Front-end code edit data
--- START ---
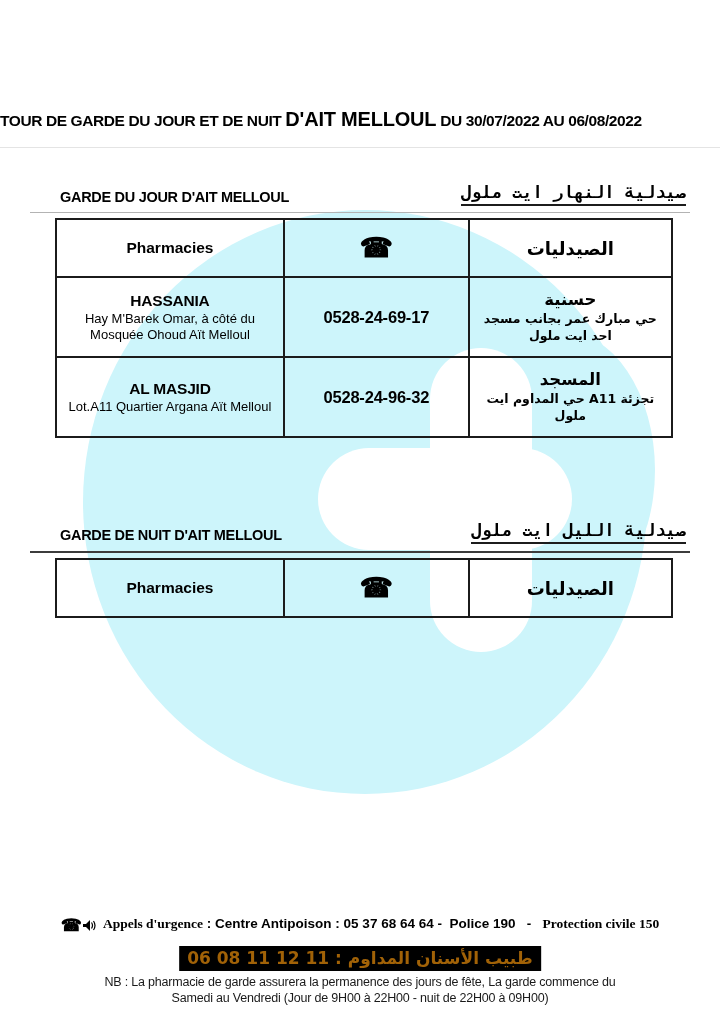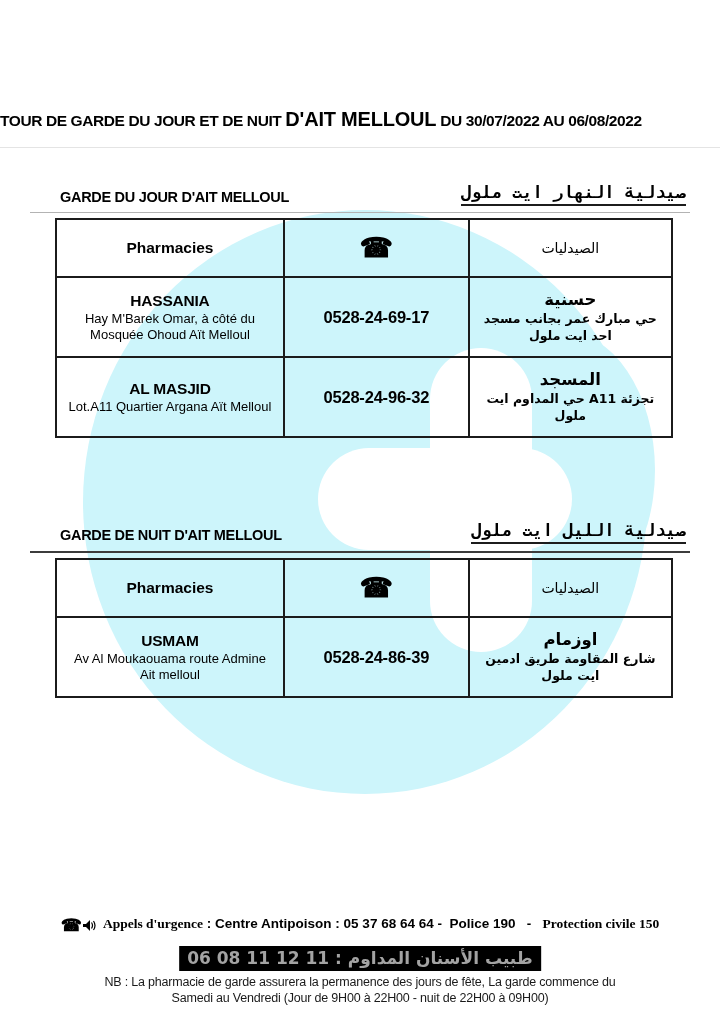"الصيدليات" .hdr-ar { font-size: 14px -> 18px; font-weight: normal -> bold }
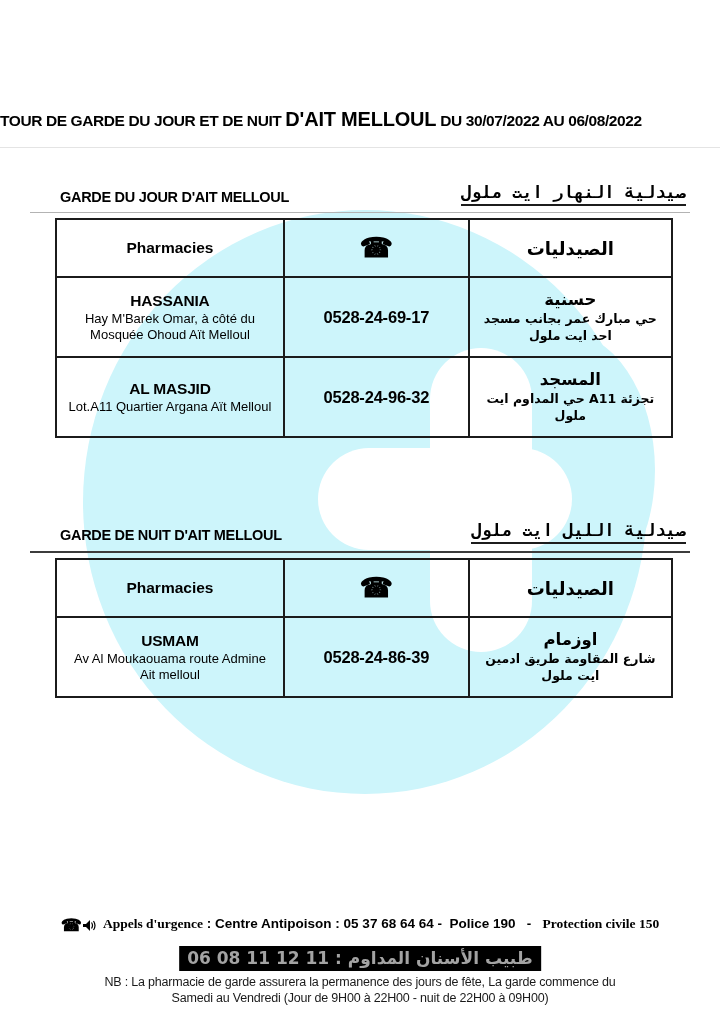"USMAM" tr { html: <tr> <td> <div>USMAM</div> <div>Av Al Moukaouama route Admine Ait melloul</div> </td> <td>0528-24-86-39</td> <td> <div>اوزمام</div> <div>شارع المقاومة طريق ادمين ايت ملول</div> </td> </tr> -> none }
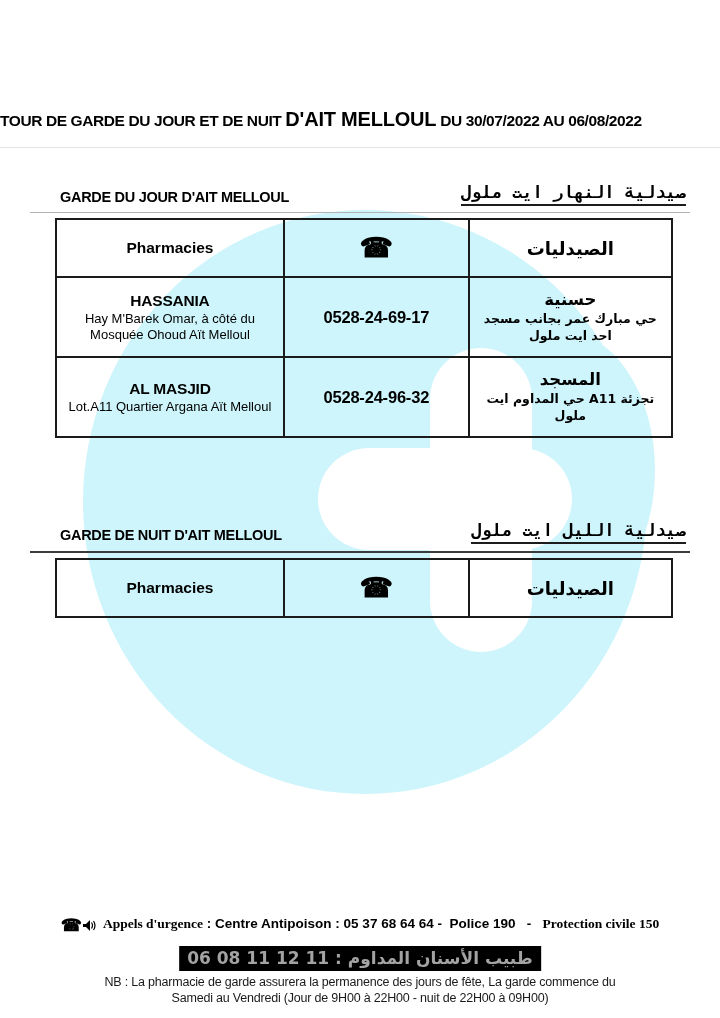"06 08 11 12 11" .dentist-bar { color: #a3a3a3 -> #a16207 }
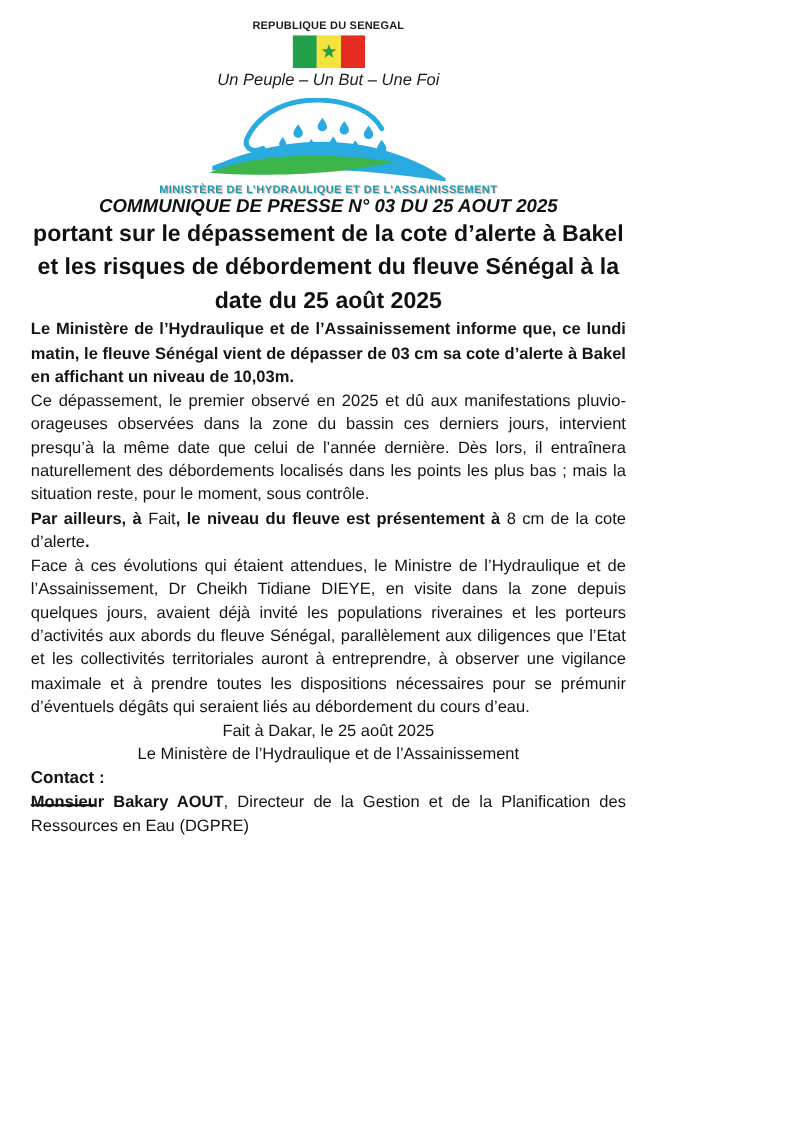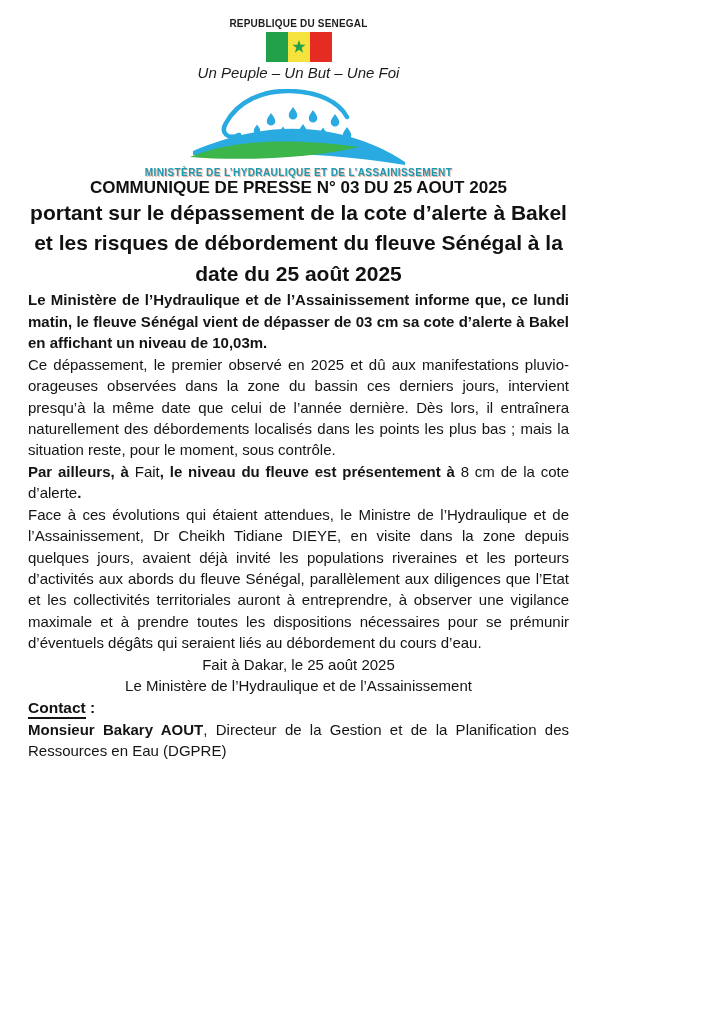"COMMUNIQUE DE PRESSE N° 03" .title { font-style: none -> italic }
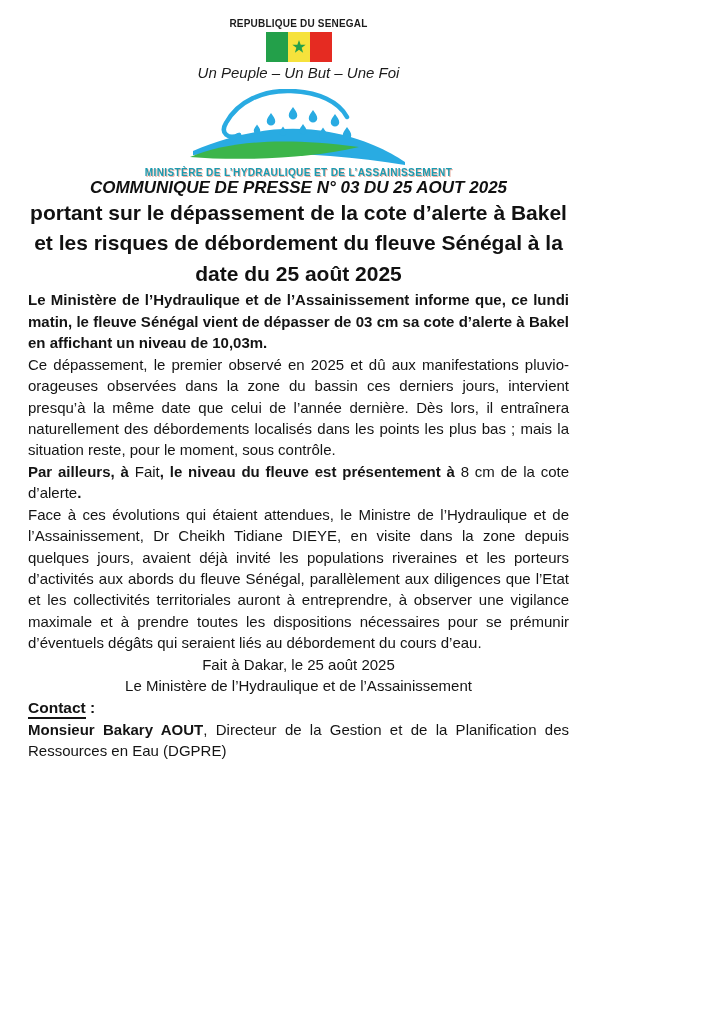"Contact" .contact-heading .underline { padding-bottom: 1px -> 15px }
--- END ---
The problem =>
Begin at the line that contains "DE PRESSE N°" and transcribe exactly, and only, each line through the final line of the data above, both included; the pictures do not go in.

Answer box =>
"COMMUNIQUE DE PRESSE N° 03" .title { font-style: none -> italic }
"Contact" .contact-heading .underline { padding-bottom: 1px -> 15px }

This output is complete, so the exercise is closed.